Joseph Moore’s most recent post mentions the Iron Chancellor. That reminded me of a bit of horticultural history.
One rose I grew many years ago was a fine white hybrid perpetual called “Frau Karl Druschki.” That’s a bad enough name, but it could have been much worse. From an online discussion:
According to a reference, for some years from 1900 there was an annual competition for the best new seedling of German origin, to be named ‘Otto von Bismarck’. The rose described here is pink, from 1908. However there is an illustration dated 1900. Was that a different rose? (Or as a passing thought, a typo?)
1900 was the year that the rose eventually named ‘Frau Karl Druschki’ was entered in the competition….
… ‘Frau Karl Druschki’, at the time still unnamed, had participated in the original competition in 1900, but the judges found no rose to be good enough to be called ‘Otto von Bismarck’. So, Lambert named his rose FKD and commercialzed it and was out of the game. The original prize money of 1000 Marks was increased first to 2000, then to 3000, to no vail – nothing was good enough! Finally in 1906 Kiese’s rose made it. The irony is that FKD went on to become one of the hottest introductions of the early 20th century, while Kiese’s ‘Otto von Bismarck’ almost disappeared.

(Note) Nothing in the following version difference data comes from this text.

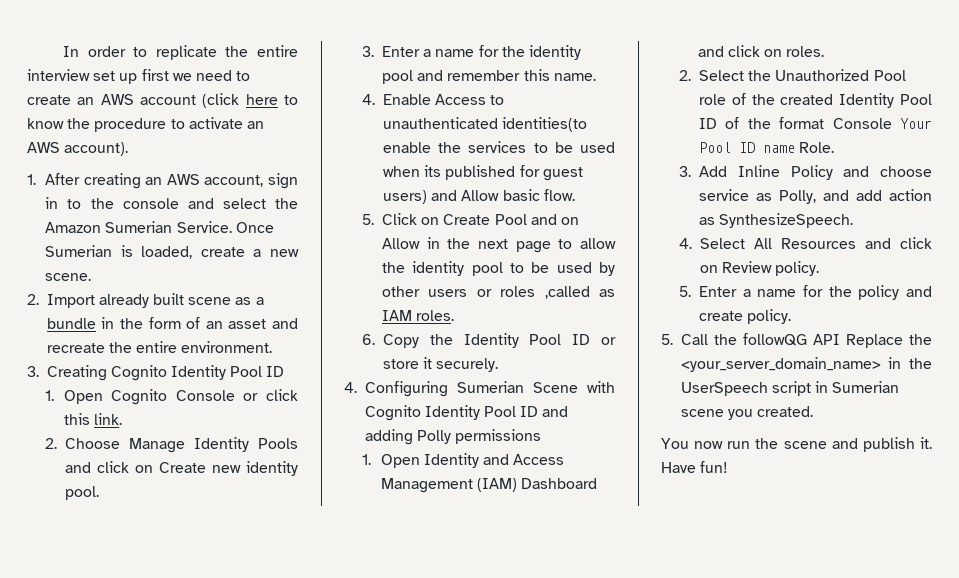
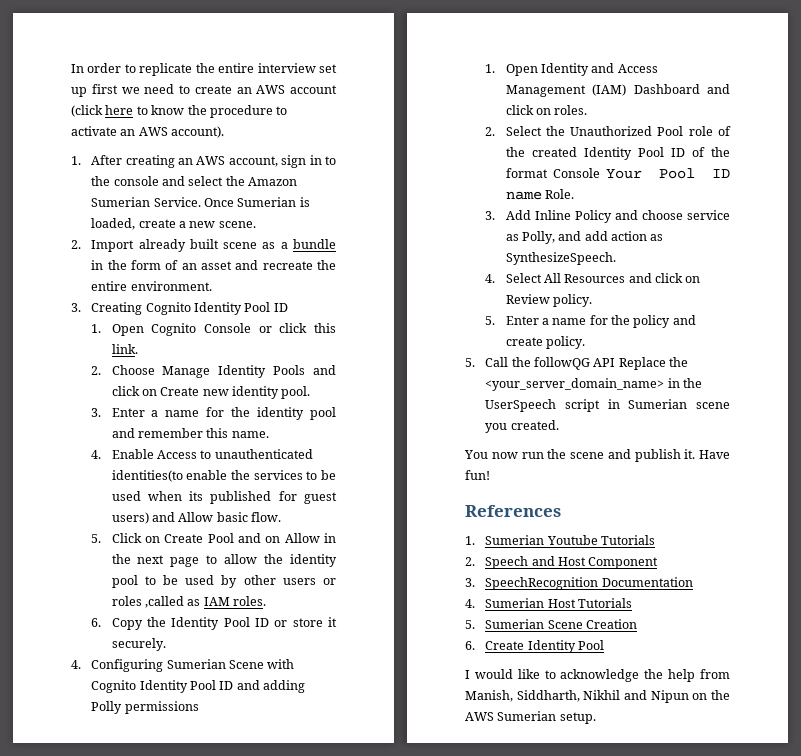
(729, 467) none -> [465,505,561,517] [465,535,656,545] [465,556,659,569] [465,577,693,590] [465,598,633,608] [465,619,638,629] [465,640,605,653] [465,669,730,682] [465,690,730,703] [465,711,596,724] // References // 1. Sumerian Youtube Tutorials // 2. Speech and Host Component // 3. SpeechRecognition Documentation // 4. Sumerian Host Tutorials // 5. Sumerian Scene Creation // 6. Create Identity Pool // I would like to acknowledge the help from Manish, Siddharth, Nikhil and Nipun on the AWS Sumerian setup.

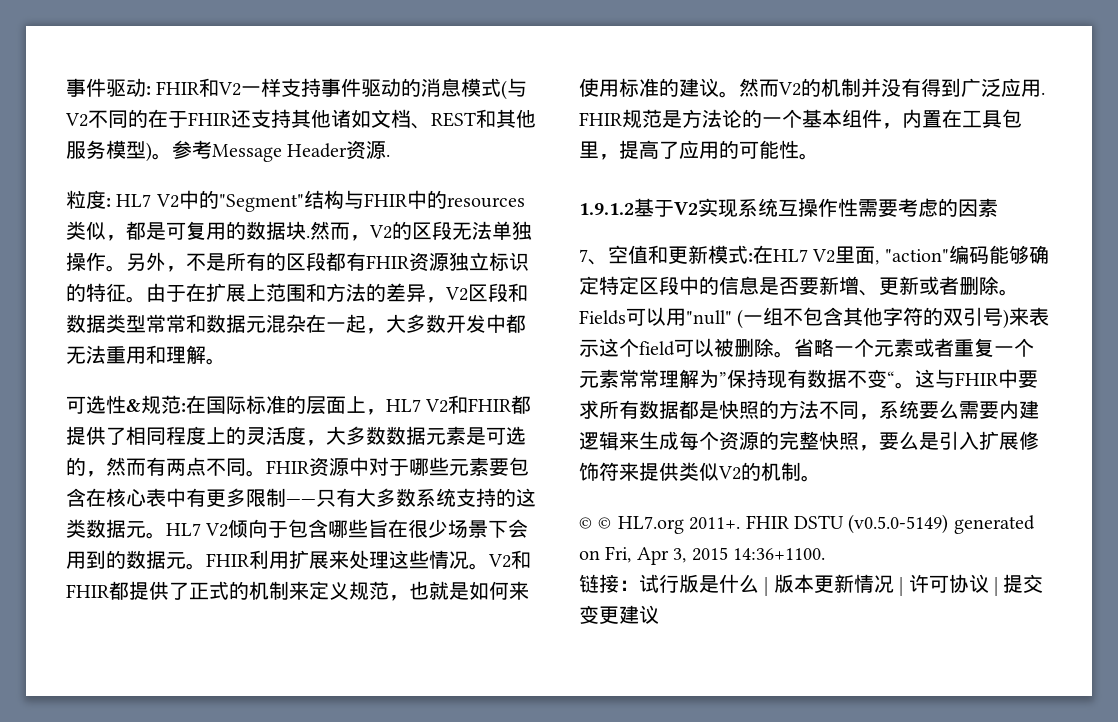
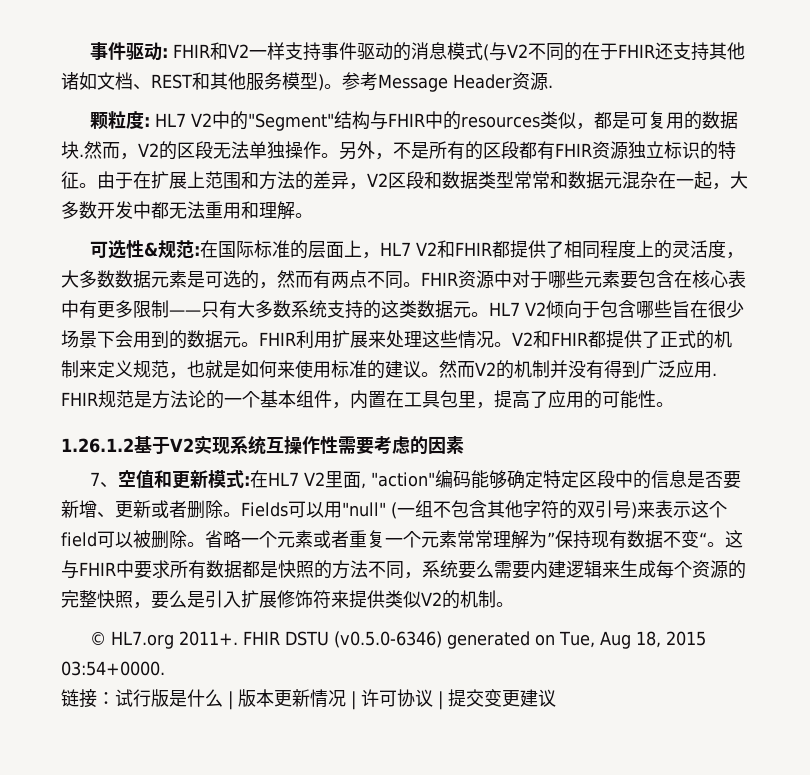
(391, 155) none -> [90,112,109,129] 颗
[579,203,634,215] 1.9.1.2 -> [61,438,134,453] 1.26.1.2
[598,517,613,529] © -> (107, 638) none
[848,514,949,534] (v0.5.0-5149) -> [334,631,443,648] (v0.5.0-6346)
[605,546,825,565] Fri, Apr 3, 2015 14:36+1100. -> [559,631,707,649] [61,661,165,676] Tue, Aug 18, 2015 03:54+0000.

You can call the rose “Snow Queen” or “Schneekönigin” if you find “Frau Karl Druschki” too clunky.
*****
Bonus foolishness: A note from the Modern Language Association’s annual meeting:
But amid the usual carnival of perversity there was one bijou we thought might interest our readers. No, it has nothing to do with, you know, literature. The denizens of the mla and indeed of the humanities departments of most of our universities wouldn’t countenance anything so retrograde. But how’s this, a session on “Vegetal Afterlives”?
“Advancing recent work in critical plant studies”—“critical plant studies”? alas, yes—“asking how plants offer vibrant models of resistance to environmental destruction through their persistent attempts to create a Plantocene, . . . panelists focus on the theme of vegetal resistance, considering how plants can offer models of resistance for human crises like systemic racism, unnatural disasters, and climate change.”